Many things in Germany are regulated. One regulation states that the owner of a house has to clear the sidewalk in front of it off snow (in some towns 1.50 meters, in other 1.75 meters, in wieder anderen … you get it). If you live in a rented apartment, you might want to check your contract—because it might stipulate that YOU have to do the Schnee schippen (lucky you if the janitor takes care of that). And don’t forget to streuen—either throw salt or gravel (Streusalz and Winterstreu–what a fancy name for sand or Splitt) on the cleared path. One could only wish that everybody actually did Schnee schippen and streuen … But that is only wishful thinking, and because of Germans’ erratic snow clearing regime, walking becomes something like a Hinderniskurs, an obstacle course, circumventing icey sections, crossing the street to avoid Tiefschnee parts of a couple of centimeters of snow, just to cross it again. Hals- und Beinbruch (break a leg)–literally.
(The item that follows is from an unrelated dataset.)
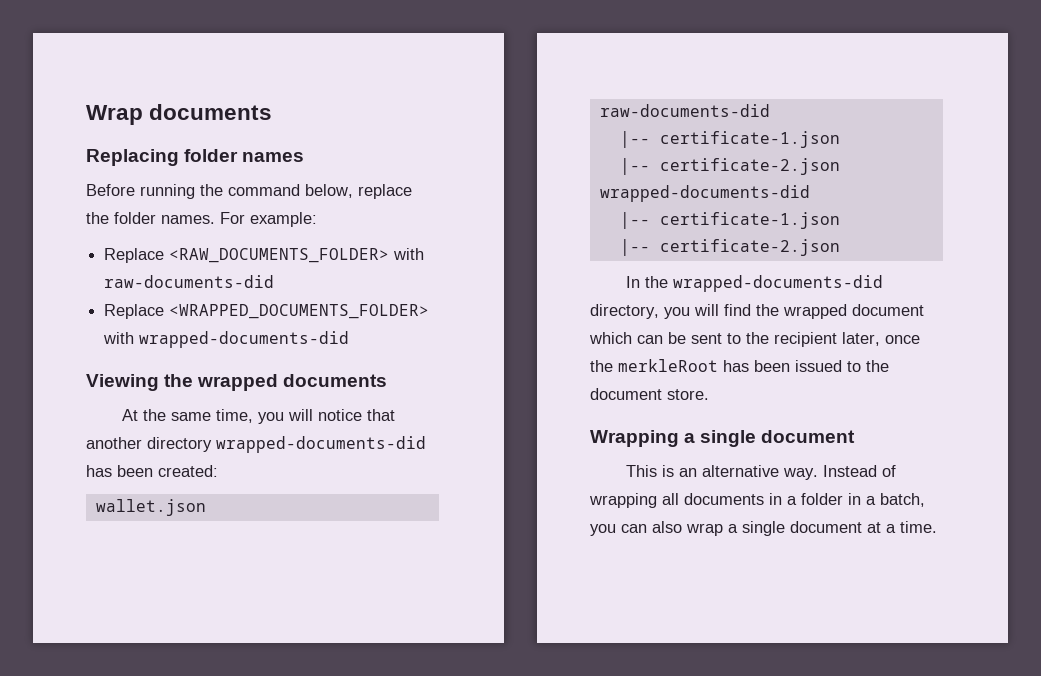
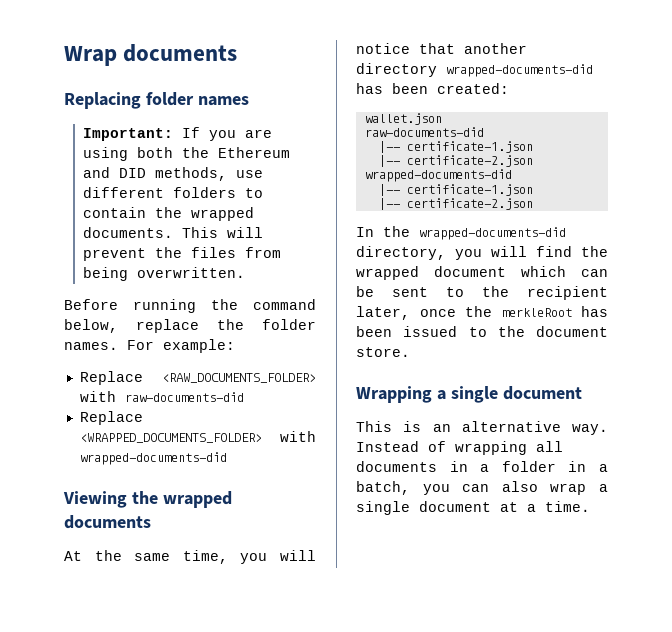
+ Important: If you are using both the Ethereum and DID methods, use different folders to contain the wrapped documents. This will prevent the files from being overwritten.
I enjoy Schnee. But only when I sit in a warm room and watch the Schneeflocken (snowflakes) pile up on each other outside. There are the Wintersportbegeisterte, the winter sports fanatics, though. Not all of them are Bavarian. Actually, es gehört zum guten Ton (it’s customary) to have your kid practice the Klavier (or piano), send it to Gymnasium, and do a winter vacation or two (which need not be around Weihnachten [Christmas] but could also be around Ostern [Easter] where the Schneekanonen [snow cannons] roam), most preferably in the Alpen (Swiss and Austrian Alps are fine) to do some Skifahren, skiing (or snowboarding for the more youthful—or whatever is in at the moment). Abfahrt, or Ski Alpin, that is. Langlauf (cross-country skiing) is not hip enough (and you would “only” go to the Sauerland or eastern Germany for that, and who actually wants that). If you lack the funds for such trips, at least buy your kids a Schlitten (sleigh) and see if you can find a hill near your Reihenhaussiedlung of alike-looking houses. There will still be time to watch the winter olympics or some other winter sports tournament where Germans win all the medals …

Each winter day is a day less until summer arrives.